América do Sul

Governo da Bolívia inicia negociação para migração de contratos entre 1º e 15 de agosto

BNamericas
22/07/2005 00:00
Visualizações: 384

O governo da Bolívia se reunirá com petroleiras estrangeiras que operam no país entre o dia 1º e 15 de agosto para discutir a migração dos atuais contratos aos termos da nova lei de hidrocarbonetos, informou o serviço governamental de notícias ABI, citanto o ministro de Hidrocarbonetos, Jamie Dunn.
Específicamente, representantes governamentais se reuniãro com a petroleira espanhola Repsol YPF, com a francesa Total e com a British Gas, dado que estas enviaram solicitações formais ao governo para realizar negociações em termos amistosos, disse a BNamericas uma fonte do Ministério de Minas e Hidrocarbonetos.
 As três companhias pidiram ao governo um período de negociação de seis meses como expressa a lei de hidrocarbonetos, após os quais poderiam apresentar demandas ante o Centro Internacional de Acerto de Diferenças Relativas a Investimentos (Ciadi) do Banco Mundial.
Dunn não especificou a data exata para o início das conversações nem que representantes do governo participariam nelas, acrescentou a fonte.
A nova lei de hidrocarbonetos da Bolívia, aprovada em 17 de maio deste ano define três categorias de contratos: operação, associação e produção com risco compartilhado, indicou a fonte.

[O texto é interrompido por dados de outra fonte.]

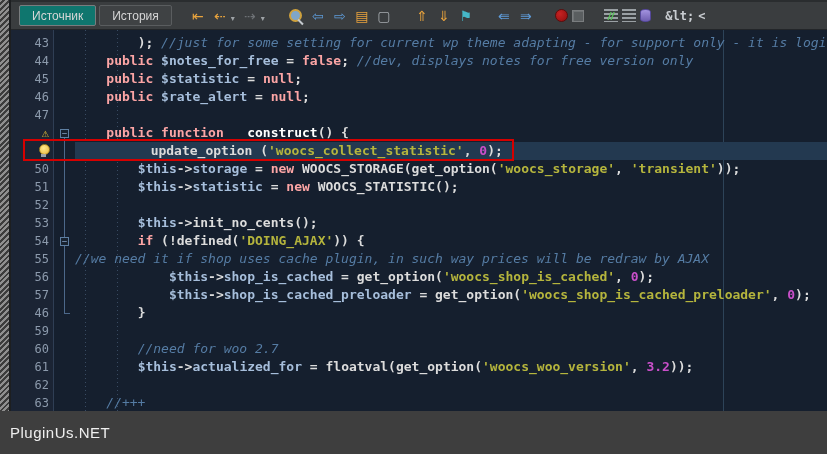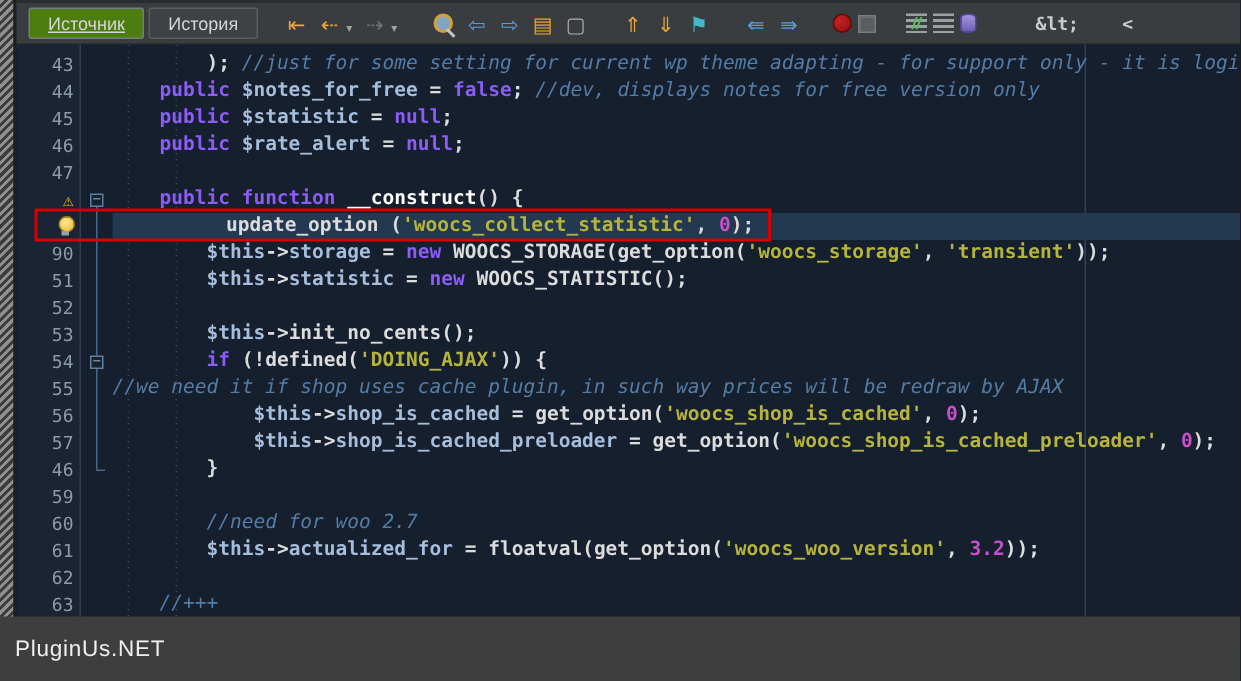"Источник" .tab.active { background: #4d7c0f -> #0f766e; text-decoration: underline -> none }
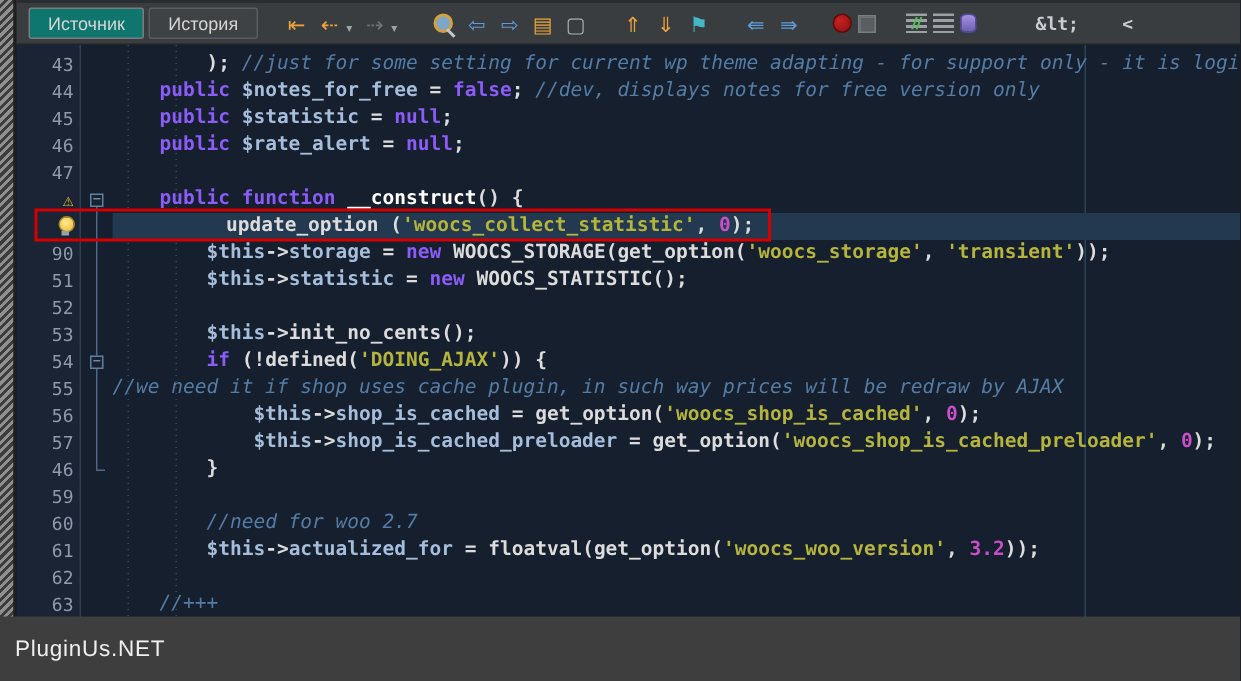"&lt;" .s-text { margin-left: 25px -> none }
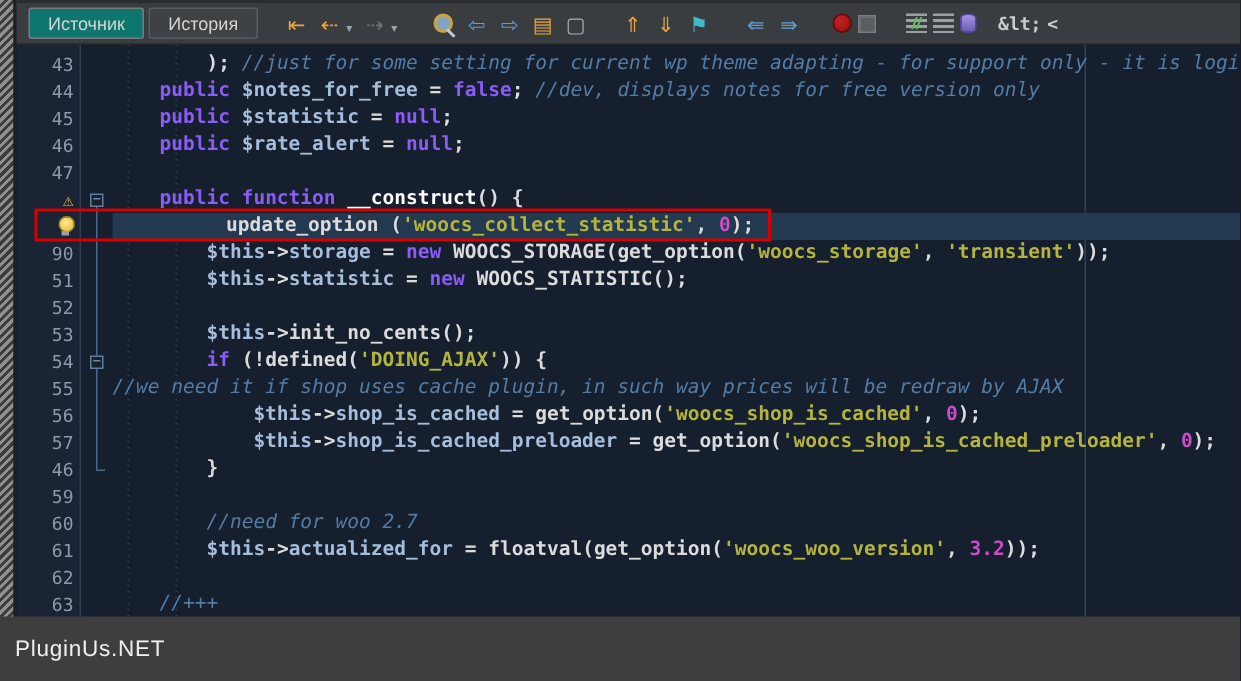"public" .tok-kw { color: #8b5cf6 -> #fca5a5 }
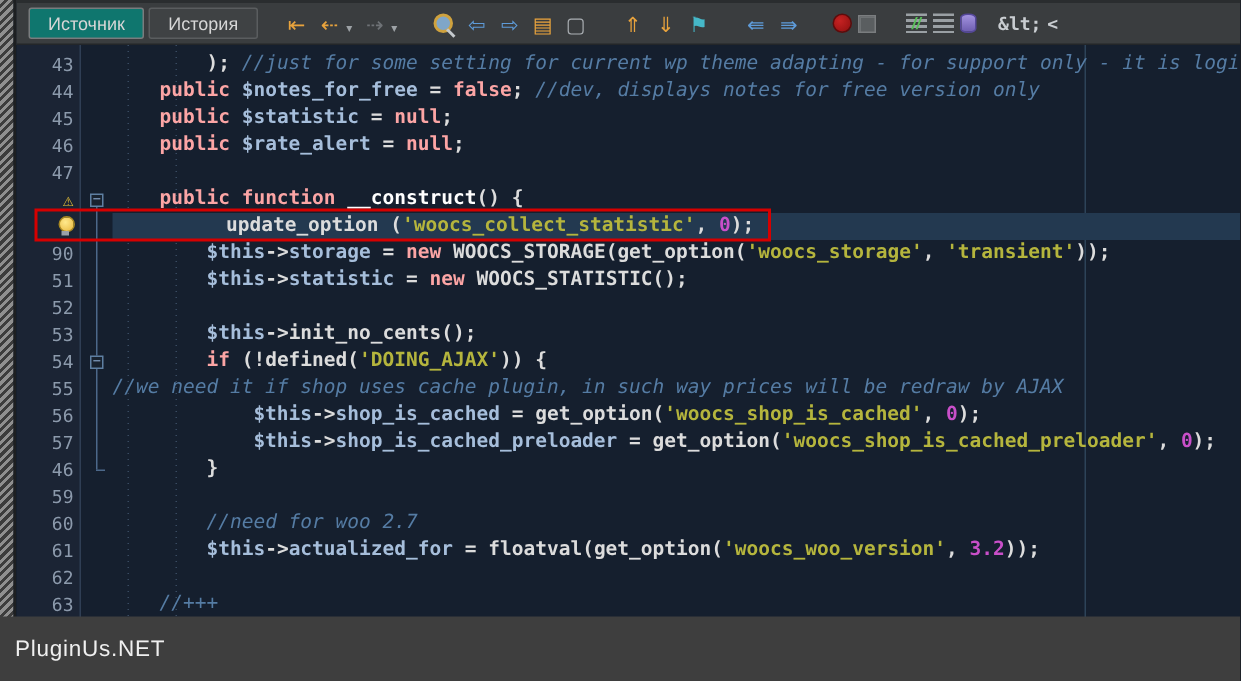"90" div.gut { text: 90 -> 50 }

Na atualidade o ministério e a petroleiras estatal YPFB estão desenvolvendo os modelos de contrato que correspondem a cada categoria.
Uma vez definidos, o que segundo o presidente de YPFB, Carlos D`Arlach, deverá ser conseguido no final de julho, eles devem ser aprovados pelo Executivo e, provavelmente, também pelo Congresso, acrescentou a fonte.
As petroleiras estrangeiras que operam na Bolívia têm um total de 72 contratos de risco compartilhado, todos os quais necessitam de revisão e aprovação do Congresso para assegurar que se apeguem a nova normativa.
A migração dos atuais contratos aos términos da nova lei é um tema de especial preocupação para as petroleiras, que não querem que seus projetos de hidrocarbonetos percam rentabilidade devido a um imposto de 32% somado a royalties de 18%.